◆ Data to use
+--

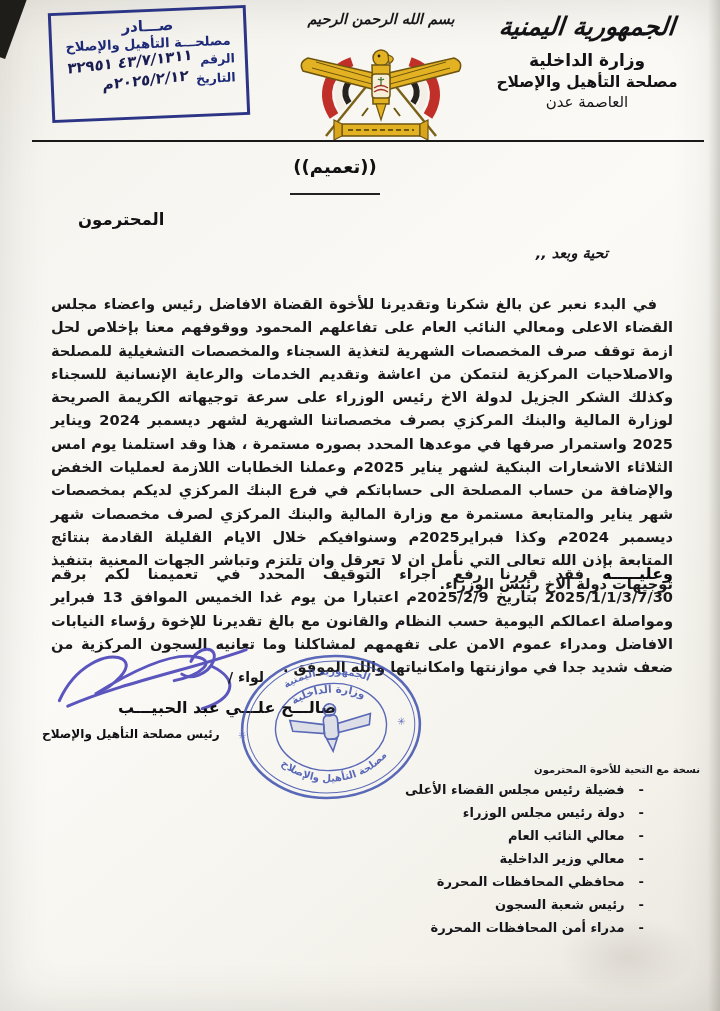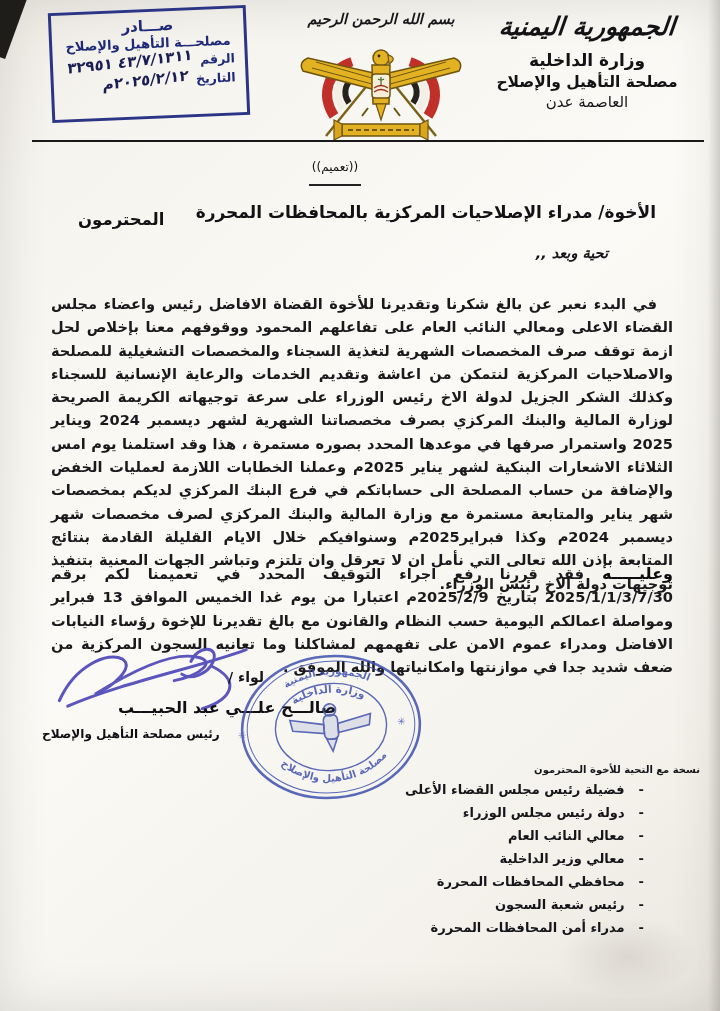--- a/index.html
+++ b/index.html
@@ -38,8 +38,8 @@
   .hrule{position:absolute;top:140px;left:32px;width:672px;height:2px;background:#191919;}
   
   .title-wrap{position:absolute;top:156px;left:270px;width:130px;text-align:center;}
-  .title-wrap span{display:inline-block;font-size:12px;font-weight:normal;color:#111;
-    border-bottom:2.5px solid #222;padding:0 3px 10px;}
+  .title-wrap span{display:inline-block;font-size:18px;font-weight:bold;color:#111;
+    border-bottom:2.5px solid #222;padding:0 3px 16px;}
   
   .addressee{position:absolute;top:202px;right:64px;font-size:17px;font-weight:bold;color:#121215;}
   .honorific{position:absolute;top:210px;left:78px;font-size:16.5px;font-weight:bold;color:#121215;}

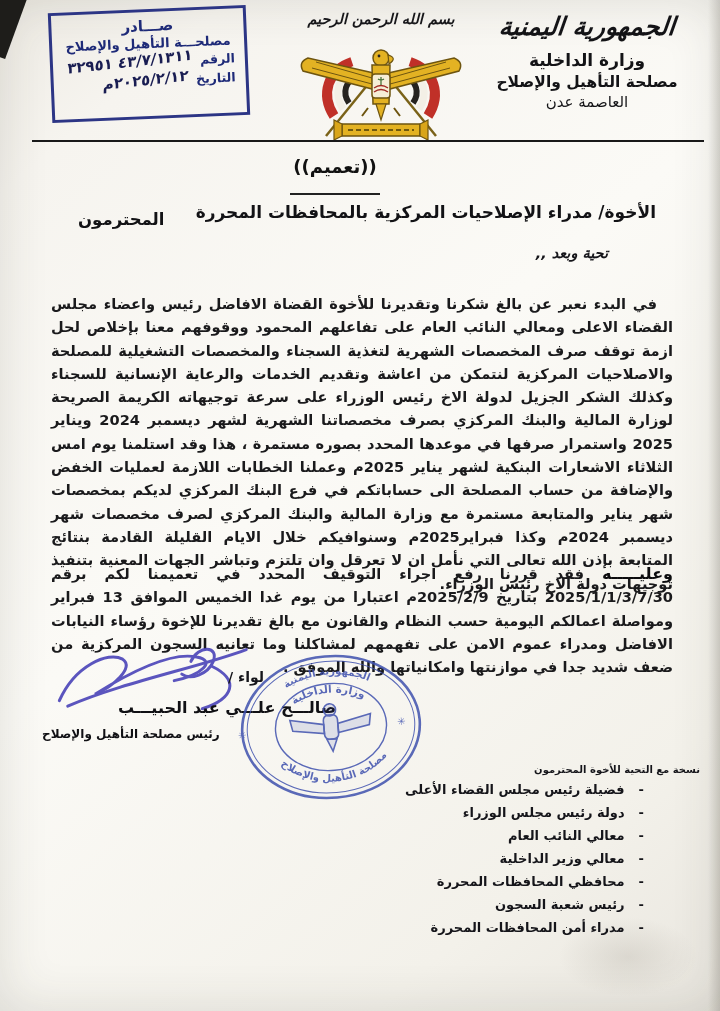--- a/index.html
+++ b/index.html
@@ -127,7 +127,6 @@
     <span>((تعميم))</span>
   </div>
 
-  <div class="addressee">الأخوة/ مدراء الإصلاحيات المركزية بالمحافظات المحررة</div>
   <div class="honorific">المحترمون</div>
   <div class="greeting">تحية وبعد ,,</div>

+--

◆ Exercise aim
Pictures aside, reproduce all of the material above without alteration.

◆ Output for this exercise
--- a/index.html
+++ b/index.html
@@ -38,8 +38,8 @@
   .hrule{position:absolute;top:140px;left:32px;width:672px;height:2px;background:#191919;}
   
   .title-wrap{position:absolute;top:156px;left:270px;width:130px;text-align:center;}
-  .title-wrap span{display:inline-block;font-size:12px;font-weight:normal;color:#111;
-    border-bottom:2.5px solid #222;padding:0 3px 10px;}
+  .title-wrap span{display:inline-block;font-size:18px;font-weight:bold;color:#111;
+    border-bottom:2.5px solid #222;padding:0 3px 16px;}
   
   .addressee{position:absolute;top:202px;right:64px;font-size:17px;font-weight:bold;color:#121215;}
   .honorific{position:absolute;top:210px;left:78px;font-size:16.5px;font-weight:bold;color:#121215;}

--- a/index.html
+++ b/index.html
@@ -127,7 +127,6 @@
     <span>((تعميم))</span>
   </div>
 
-  <div class="addressee">الأخوة/ مدراء الإصلاحيات المركزية بالمحافظات المحررة</div>
   <div class="honorific">المحترمون</div>
   <div class="greeting">تحية وبعد ,,</div>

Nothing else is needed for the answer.